STEP #3: BUILD YOUR CREDIT BACK MUCH BETTER
Of course you’ll want to make it a very high priority to avoid putting any new adverse events onto your credit report after filing bankruptcy. So try to be perfect in making any payments—under either Chapter 7 or Chapter 13—that you are required to make. This includes making reaffirmed vehicle payments, continuing home mortgages, and monthly income tax and support obligations under Chapter 7. It includes the Chapter 13 plan payment and any other debts being paid “outside the plan.”

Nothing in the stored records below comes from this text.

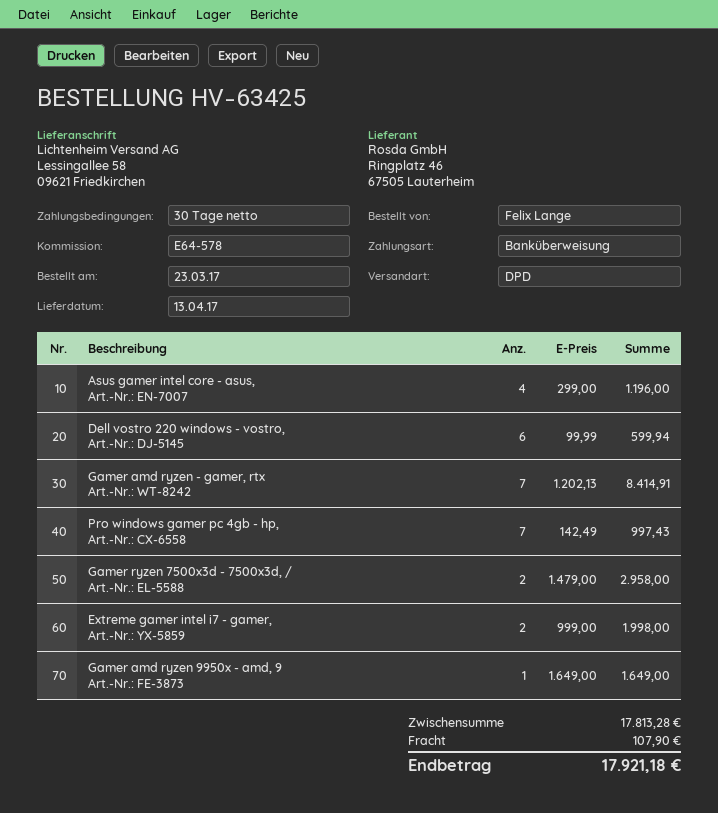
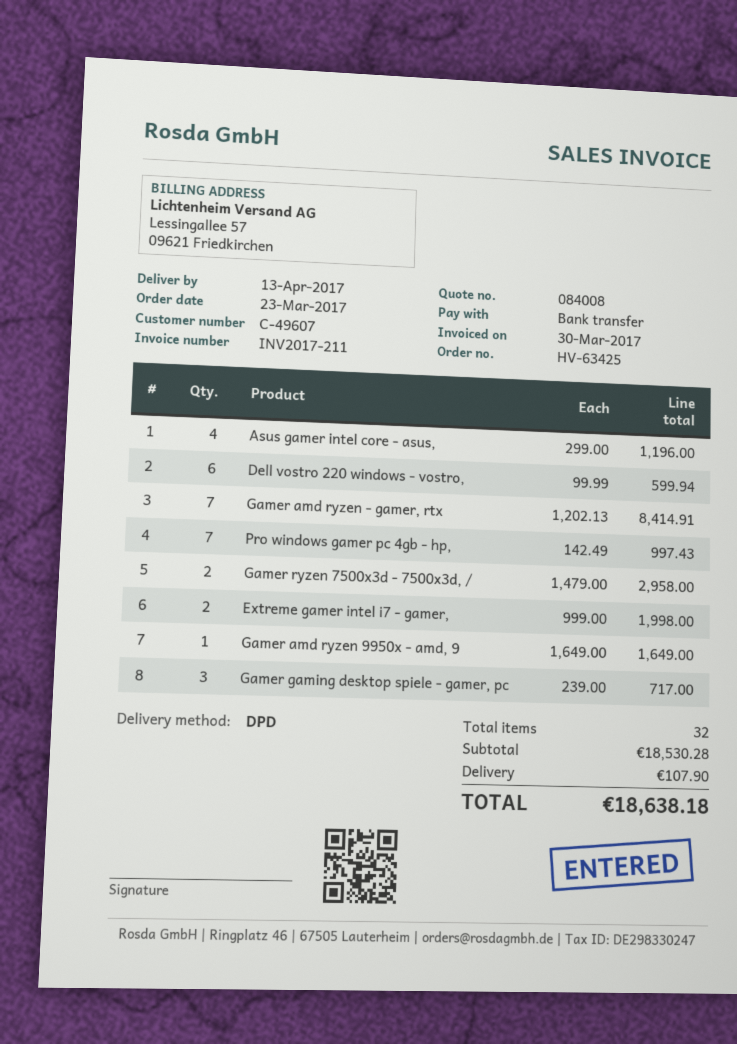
Gamer gaming desktop spiele - gamer, pc: none -> 3 x 239.00 = 717.00
subtotal: 17813.28 -> 18530.28
total: 17921.18 -> 18638.18

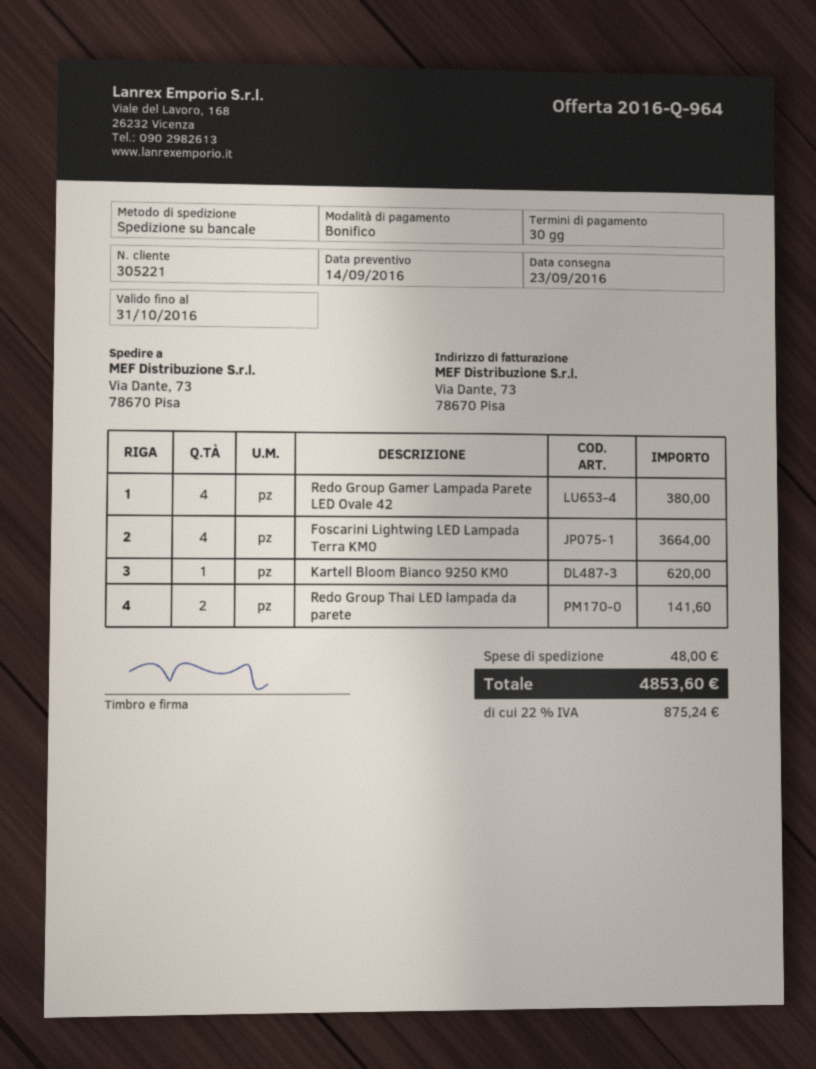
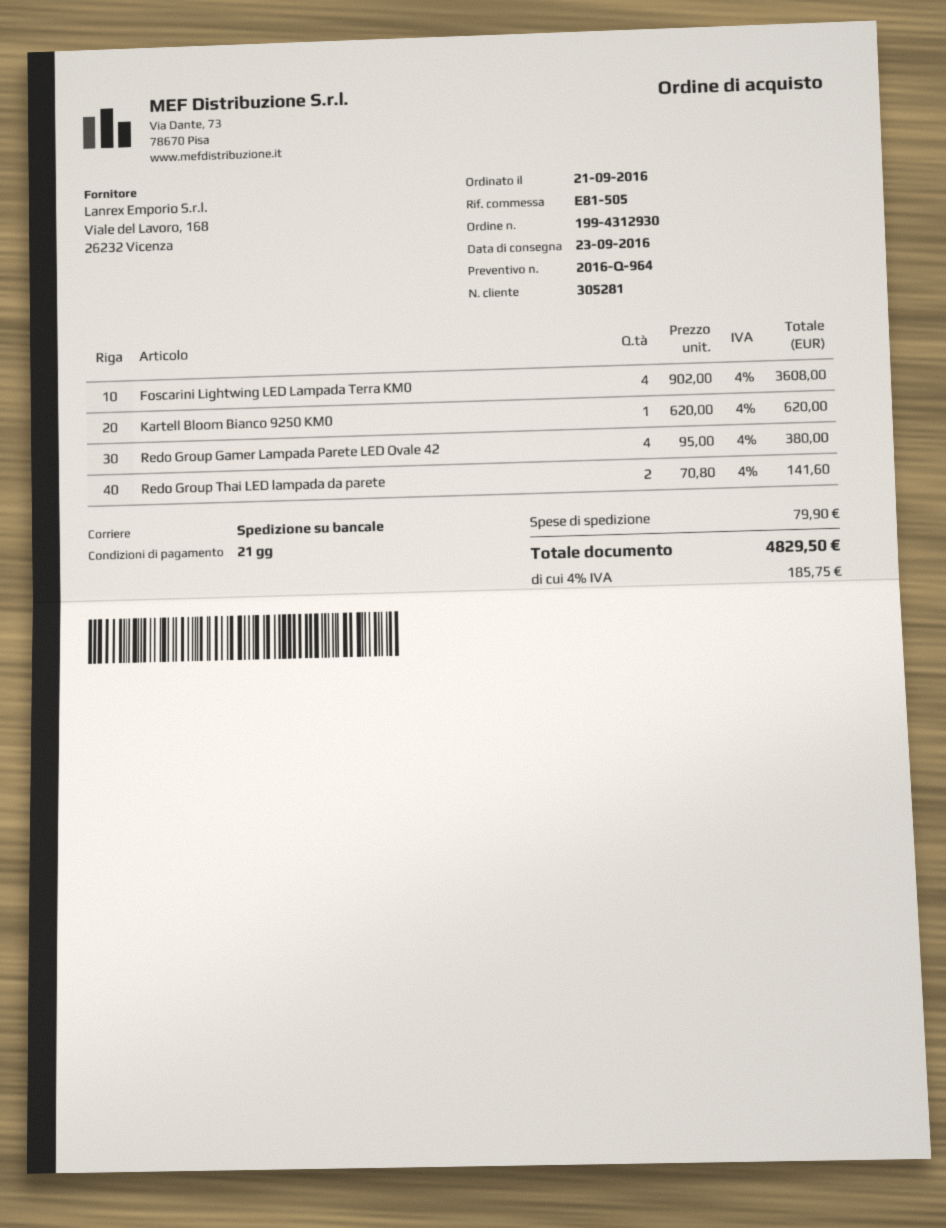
payment terms: 30 days -> 21 days
customer number: 305221 -> 305281
Foscarini Lightwing LED Lampada Terra KM0: 4 for 3664.00 -> 4 for 3608.00
shipping: 48.00 -> 79.90
tax: 22% = 875.24 -> 4% = 185.75
total: 4853.60 -> 4829.50

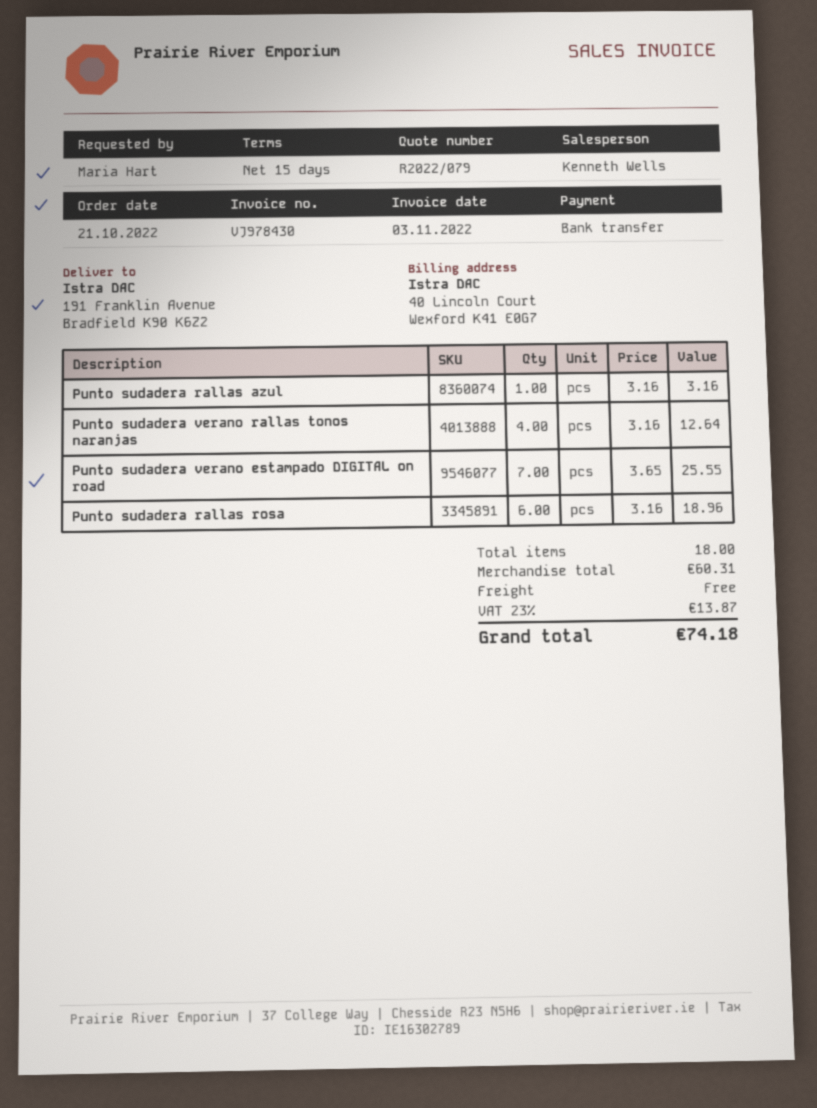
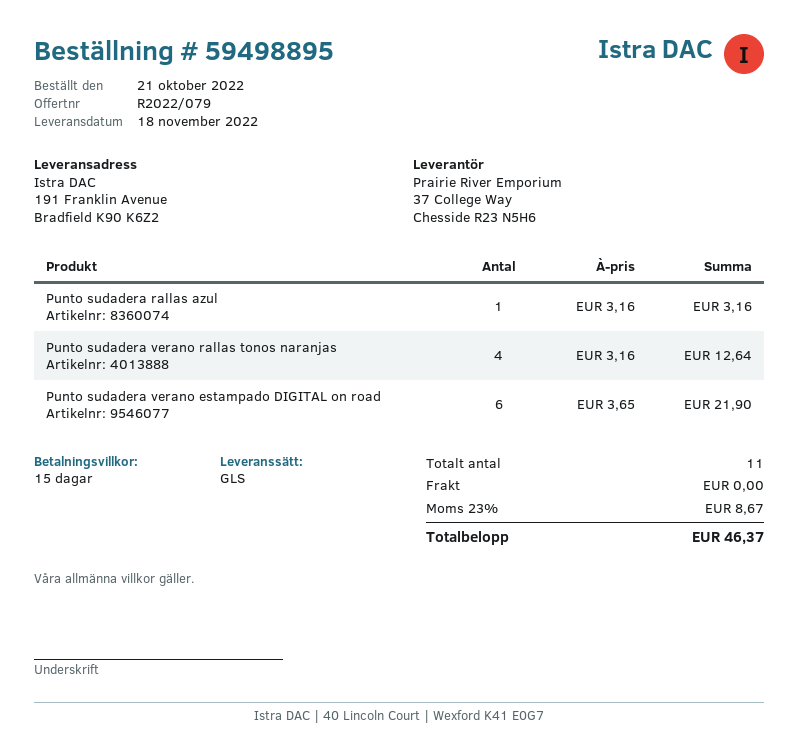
Punto sudadera verano estampado DIGITAL on road: 7 x 3.65 = 25.55 -> 6 x 3.65 = 21.90
Punto sudadera rallas rosa: 6 x 3.16 = 18.96 -> none
total quantity: 18 -> 11
tax: 23% = 13.87 -> 23% = 8.67
total: 74.18 -> 46.37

Beyond that, when the time is appropriate you may decide to incur new debt. Credit cards companies will likely send you offers, but be careful about exorbitant interest rates and other fees. Same with vehicle lenders. You’ll pay higher rates for a while, but it still pays to shop around. Don’t just go for the first offer that shows up. You have more leverage than you think—they want your business, and it’s worth being patient and putting in the effort.
If necessary it may be worth looking into a secured credit card—here’s some information on those along with some current examples. Also, consider asking someone who trusts you (and you trust as well!) to co-sign a debt with you.
STEP #4: REVIEW YOUR CREDIT RECORD 7 OR 10 YEARS AFTER FILING
Find out if the credit reporting agencies remove your bankruptcy case when they are required to do so. Adverse events other than the bankruptcy filing should also be deleted after 7 years. So should a Chapter 13 filing.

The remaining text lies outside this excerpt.